### [WHAT YOU NEED TO DO]
If a line of the data contains the word "perfume", it is counted; report how many such lines there are and nothing else.

### [Records from a collection]
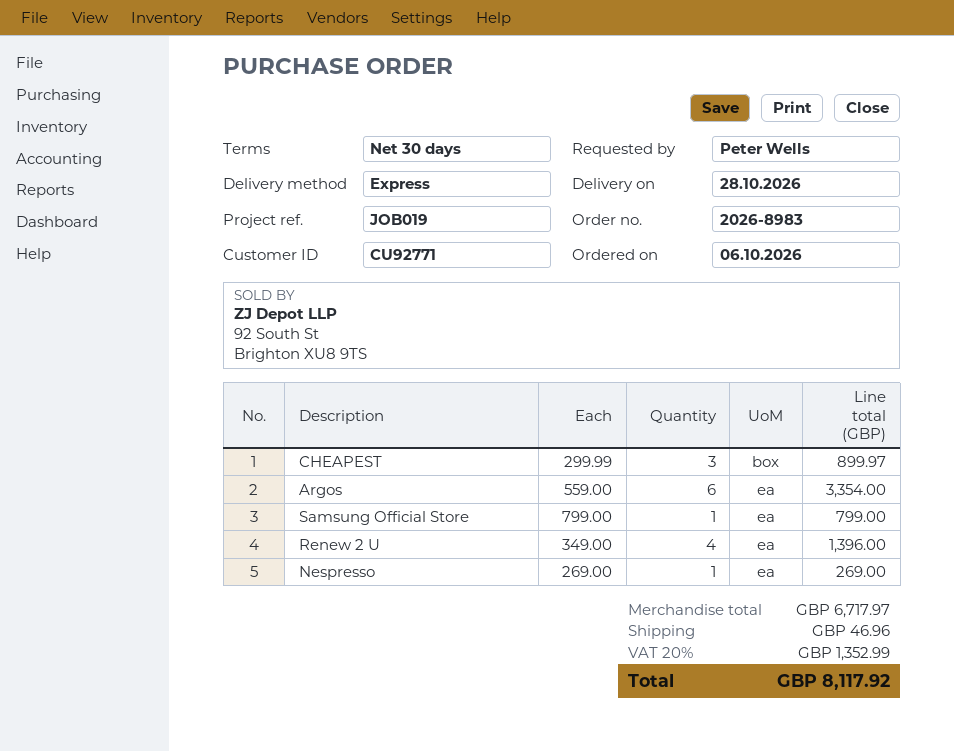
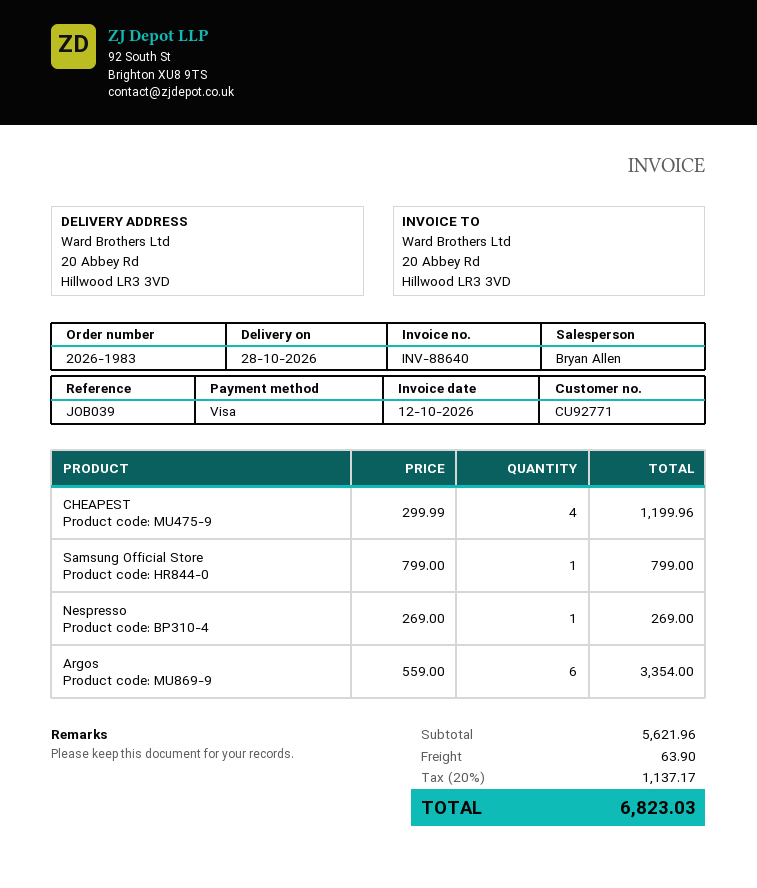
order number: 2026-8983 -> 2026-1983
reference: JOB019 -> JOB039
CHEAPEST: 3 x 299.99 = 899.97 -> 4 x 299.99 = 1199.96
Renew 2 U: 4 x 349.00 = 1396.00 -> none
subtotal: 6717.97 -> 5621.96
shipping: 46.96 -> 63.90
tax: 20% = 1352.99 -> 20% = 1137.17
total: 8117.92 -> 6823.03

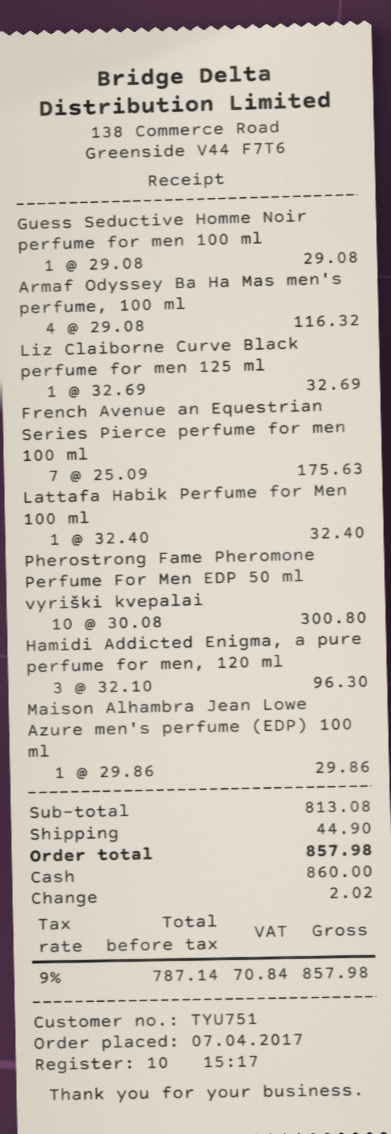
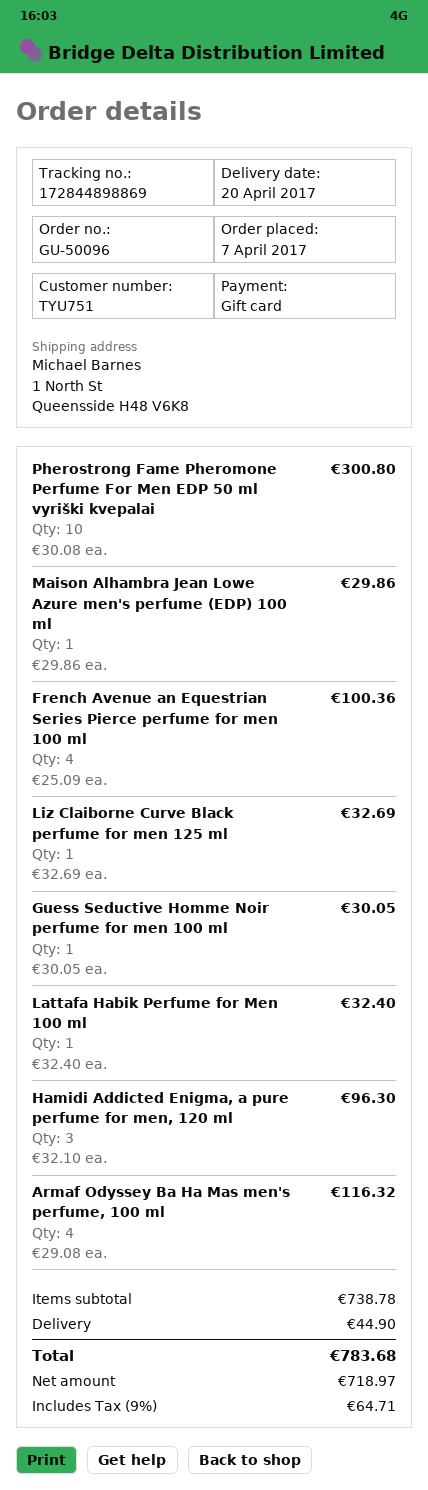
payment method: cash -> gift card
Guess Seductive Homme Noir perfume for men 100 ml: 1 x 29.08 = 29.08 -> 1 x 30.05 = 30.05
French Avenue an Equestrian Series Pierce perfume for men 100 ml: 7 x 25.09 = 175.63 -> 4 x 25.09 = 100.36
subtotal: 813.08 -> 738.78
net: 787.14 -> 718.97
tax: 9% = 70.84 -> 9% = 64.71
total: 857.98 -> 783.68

### [SOLUTION]
2